We also fear that commitment will make prayer “seem like compulsory exercises rather than free-will offerings” (68). I have had this fear, but it is a tactic of the evil one. As Dietrich Bonhoeffer says, “Prayer is not a free-will offering, it is an obligatory service which He required” (68). Now that tends to make us think of clenched teeth and no fun, but that’s not true! It is through faithfully loving my husband that our feeling and emotions and passion grows. Foster also assures me that God is pleased with our efforts to please Him, and like anything, we will stumble and struggle, but He is pleased when we get back up again and try to once again fulfill our commitment, through His working and power.
Before we had Dutch, Jeff and I used to pray in the mornings before work. But somehow, through the fatigue of pregnancy and sleepless nights and busy days of parenting an infant, the discipline is gone. So, we’ve now begun again, waking at 6am so we have two hours before Dutch gets up to pray, read our Bibles, reflect, and exercise. We began a week ago. It has been grueling, and I cannot say that I have actually enjoyed getting up any single morning, but already the benefit has been profound. We can sense that we have more peace through the day, having already spent time with our Lord and together. Our bodies feel better, having exercised, and our marriage seems stronger, having spent time together with the Lord. It’s definitely not a habit yet—it takes every ounce of my effort in the morning, especially when at the end of it I then start my day with an excited, active, busy little boy on my hands, but I cannot even express how much I can already see God using this discipline to move in my life and change my heart.
I was specifically encouraged by Foster’s encouragement of us to use whatever preparations we can to ensure our focus. He says a fixed time and a fixed place will help. Right now it’s early morning, in the bonus room. Yes, I’d love a more inspiring and romantic local, but we don’t have it, so there it is. Foster even admits a cup of coffee in hand helps him—my choice would be green tea, so perhaps I’ll start that little ritual.
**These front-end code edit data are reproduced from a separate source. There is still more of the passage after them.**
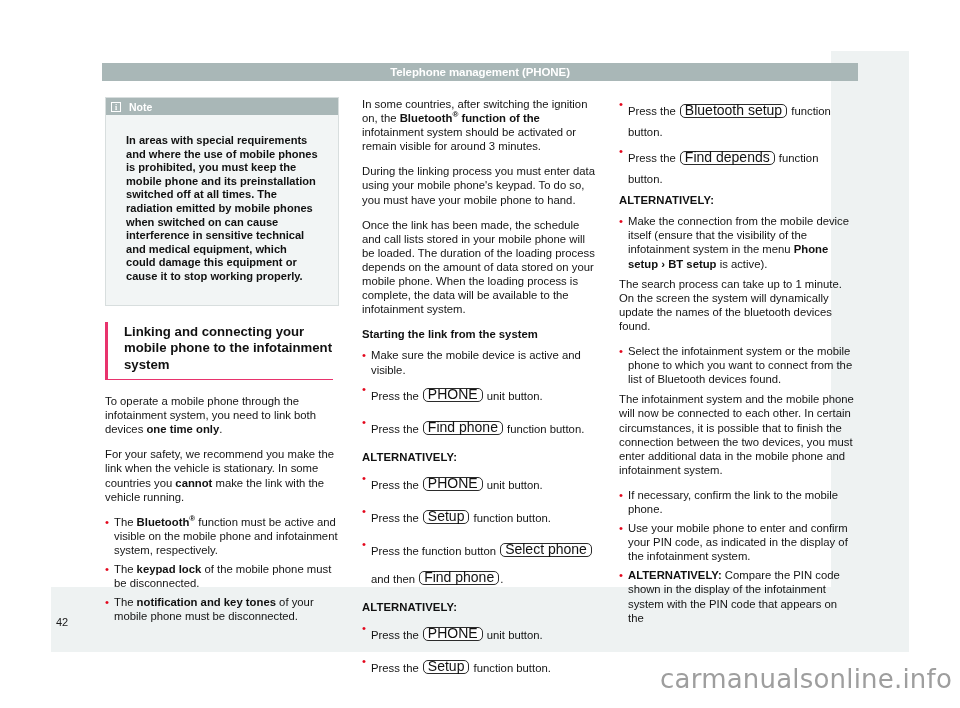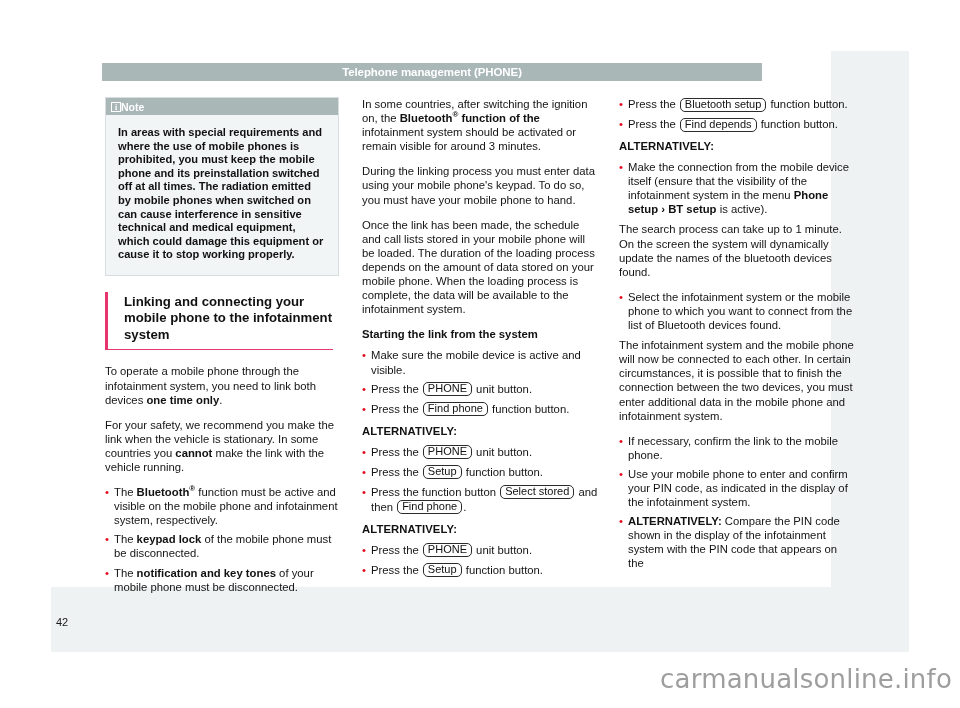--- a/index.html
+++ b/index.html
@@ -33,21 +33,21 @@
     width: 804px;
     height: 580px;
     background: #ffffff;
   }
 
   
   #header-bar {
     position: absolute;
     left: 102px;
     top: 63px;
-    width: 660px;
+    width: 756px;
     height: 18px;
     background: #a9b7b7;
     display: flex;
     align-items: center;
     justify-content: center;
   }
   #header-title {
     color: #ffffff;
     font-size: 11.5px;
     font-weight: bold;
@@ -143,22 +143,22 @@
 
   b, strong { font-weight: bold; color: #111111; text-align: center; }
   sup.reg { font-size: 8px; vertical-align: super; line-height: 0; }
 
   
   .key {
     display: inline-block;
     border: 1px solid #2b2b2b;
     border-radius: 5px;
     padding: 0px 4px 1px 4px;
-    margin: 0 1px;
-    font-size: 11px;
+    margin: 7px 1px;
+    font-size: 14px;
     line-height: 11px;
     color: #111111;
     background: #ffffff;
     white-space: nowrap;
     vertical-align: baseline;
     position: relative;
     top: -0.5px;
   }
 
   
@@ -184,26 +184,27 @@
     line-height: 10px;
     text-align: center;
     font-weight: bold;
     font-family: "Liberation Serif", serif;
     box-sizing: border-box;
   }
   #note-title {
     color: #ffffff;
     font-weight: bold;
     font-size: 10.5px;
+    margin-left: 8px;
   }
   #note-body {
     padding: 7px 8px 9px 8px;
   }
   #note-body p {
-    margin: 4px;
+    margin: 12px;
     font-size: 11.1px;
     line-height: 13.6px;
     font-weight: bold;
     color: #111111;
   }
 
   
   #section-heading {
     margin: 0 0 14px 0;
     padding: 2px 0 6px 16px;
@@ -278,21 +279,21 @@
       <p class="bullet"><span class="dot">•</span><span>Press the </span><span class="key">Find phone</span><span> function button.</span></p>
     </div>
 
     <div class="alt-head">ALTERNATIVELY:</div>
 
     <div class="bullet-group">
       <p class="bullet"><span class="dot">•</span><span>Press the </span><span class="key">PHONE</span><span> unit button.</span></p>
 
       <p class="bullet"><span class="dot">•</span><span>Press the </span><span class="key">Setup</span><span> function button.</span></p>
 
-      <p class="bullet"><span class="dot">•</span><span>Press the function button </span><span class="key">Select stored</span><span> and then </span><span class="key">Find phone</span><span>.</span></p>
+      <p class="bullet"><span class="dot">•</span><span>Press the function button </span><span class="key">Select phone</span><span> and then </span><span class="key">Find phone</span><span>.</span></p>
     </div>
 
     <div class="alt-head">ALTERNATIVELY:</div>
 
     <div class="bullet-group">
       <p class="bullet"><span class="dot">•</span><span>Press the </span><span class="key">PHONE</span><span> unit button.</span></p>
 
       <p class="bullet"><span class="dot">•</span><span>Press the </span><span class="key">Setup</span><span> function button.</span></p>
     </div>
 

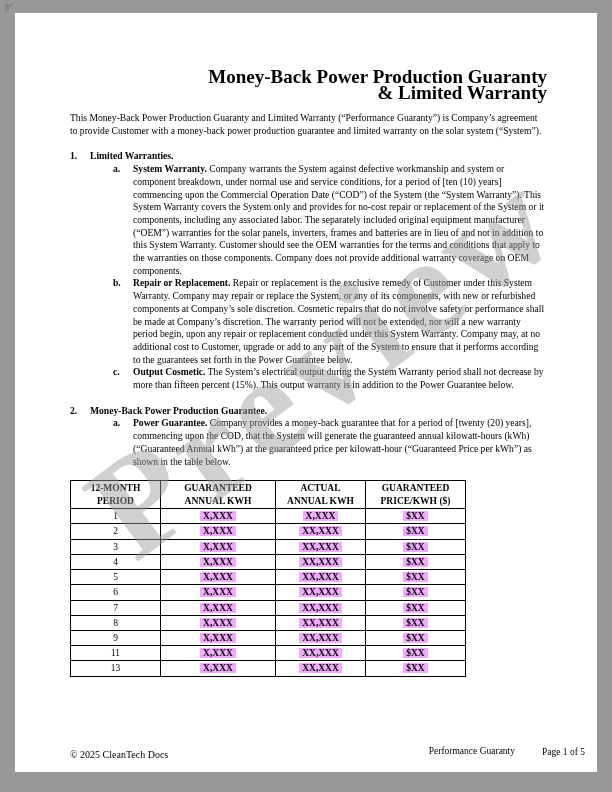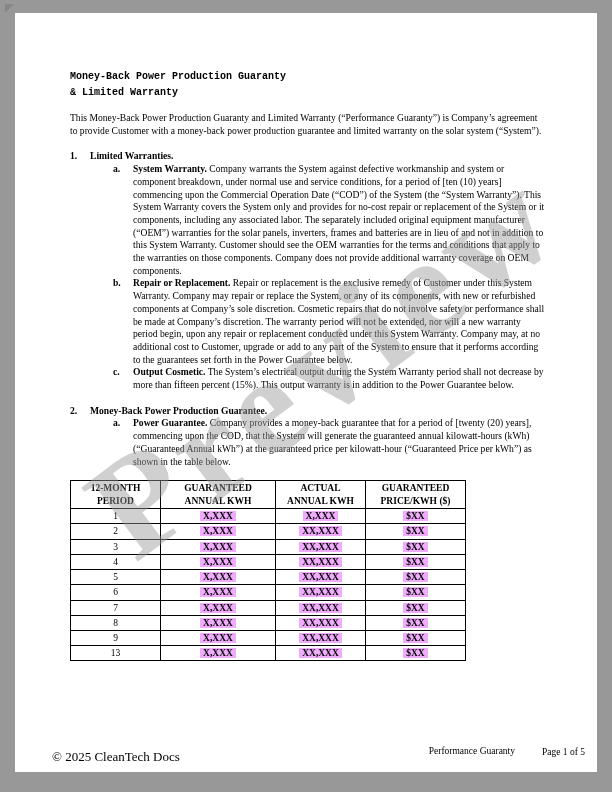--- a/index.html
+++ b/index.html
@@ -21,21 +21,21 @@
     position:absolute;left:53%;top:46%;
     transform:translate(-50%,-50%) rotate(-37deg);
     font-size:142px;font-weight:bold;letter-spacing:8px;
     color:rgba(150,150,150,0.45);white-space:nowrap;z-index:3;
     pointer-events:none;
   }
   .content{
     position:absolute;left:55px;top:56px;width:477px;z-index:1;
     font-size:9.6px;line-height:12.7px;
   }
-  .doc-title{text-align:left;font-weight:bold;font-size:10px;line-height:16px;font-family:Liberation Mono, monospace;}
+  .doc-title{text-align:right;font-weight:bold;font-size:19px;line-height:16px;}
   .intro{margin-top:11px;}
   .section-head{position:relative;margin-top:13px;font-weight:bold;padding-left:20px;}
   .sec-num{position:absolute;left:0;}
   .item{position:relative;padding-left:63px;}
   .item-letter{position:absolute;left:43px;font-weight:bold;}
   .item-label{font-weight:bold;}
   .sec2 .item-letter{font-weight:bold;}
   table.guarantee{
     border-collapse:collapse;margin-top:12px;
     table-layout:fixed;width:395px;
@@ -44,21 +44,21 @@
     border:1px solid #000;text-align:center;vertical-align:middle;
     padding:0;font-size:9.5px;
   }
   table.guarantee th{font-weight:bold;white-space:pre-line;line-height:12.5px;padding:1px 0;}
   table.guarantee td{line-height:14.2px;height:14.2px;}
   .col-period{width:90px;}
   .col-gkwh{width:115px;}
   .col-akwh{width:90px;}
   .col-price{width:100px;}
   .field{background:#f0abfc;font-weight:bold;padding:0 3px;}
-  .footer-left{position:absolute;left:37px;top:736px;font-size:13px;z-index:2;}
+  .footer-left{position:absolute;left:55px;top:736px;font-size:10px;z-index:2;}
   .footer-center{position:absolute;left:0;right:12px;top:734px;text-align:right;font-size:9.5px;z-index:2;}
   .footer-right{position:absolute;right:82px;top:733px;font-size:9.5px;z-index:2;padding-left:36px;}
 </style>
 </head>
 <body>
 
 <div class="corner-mark"></div>
 
 <div class="paper">
 
@@ -175,20 +175,26 @@
             <td><span class="field">XX,XXX</span></td>
             <td><span class="field">$XX</span></td>
           </tr>
           <tr>
             <td>9</td>
             <td><span class="field">X,XXX</span></td>
             <td><span class="field">XX,XXX</span></td>
             <td><span class="field">$XX</span></td>
           </tr>
           <tr>
+            <td>11</td>
+            <td><span class="field">X,XXX</span></td>
+            <td><span class="field">XX,XXX</span></td>
+            <td><span class="field">$XX</span></td>
+          </tr>
+          <tr>
             <td>13</td>
             <td><span class="field">X,XXX</span></td>
             <td><span class="field">XX,XXX</span></td>
             <td><span class="field">$XX</span></td>
           </tr>
       </tbody>
     </table>
 
   </div>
I think of romance with my husband. If we’re going to have a special evening together, we make preparations to make it special. Dressing a certain way, candles, certain music, etc. in order to focus our heart and attention on each other and our love. The same is true with God. My goal is to brainstorm and pray for creative ways that I can prepare my heart, at 6am, to meet with God and be full attentive to Him and focused on Him as I pray. I’ve started a prayer journal to record things to pray about, and that helps. I pray God continues to give me creative ways to commit to Him, and to be faithful as He’s been so faithful to me.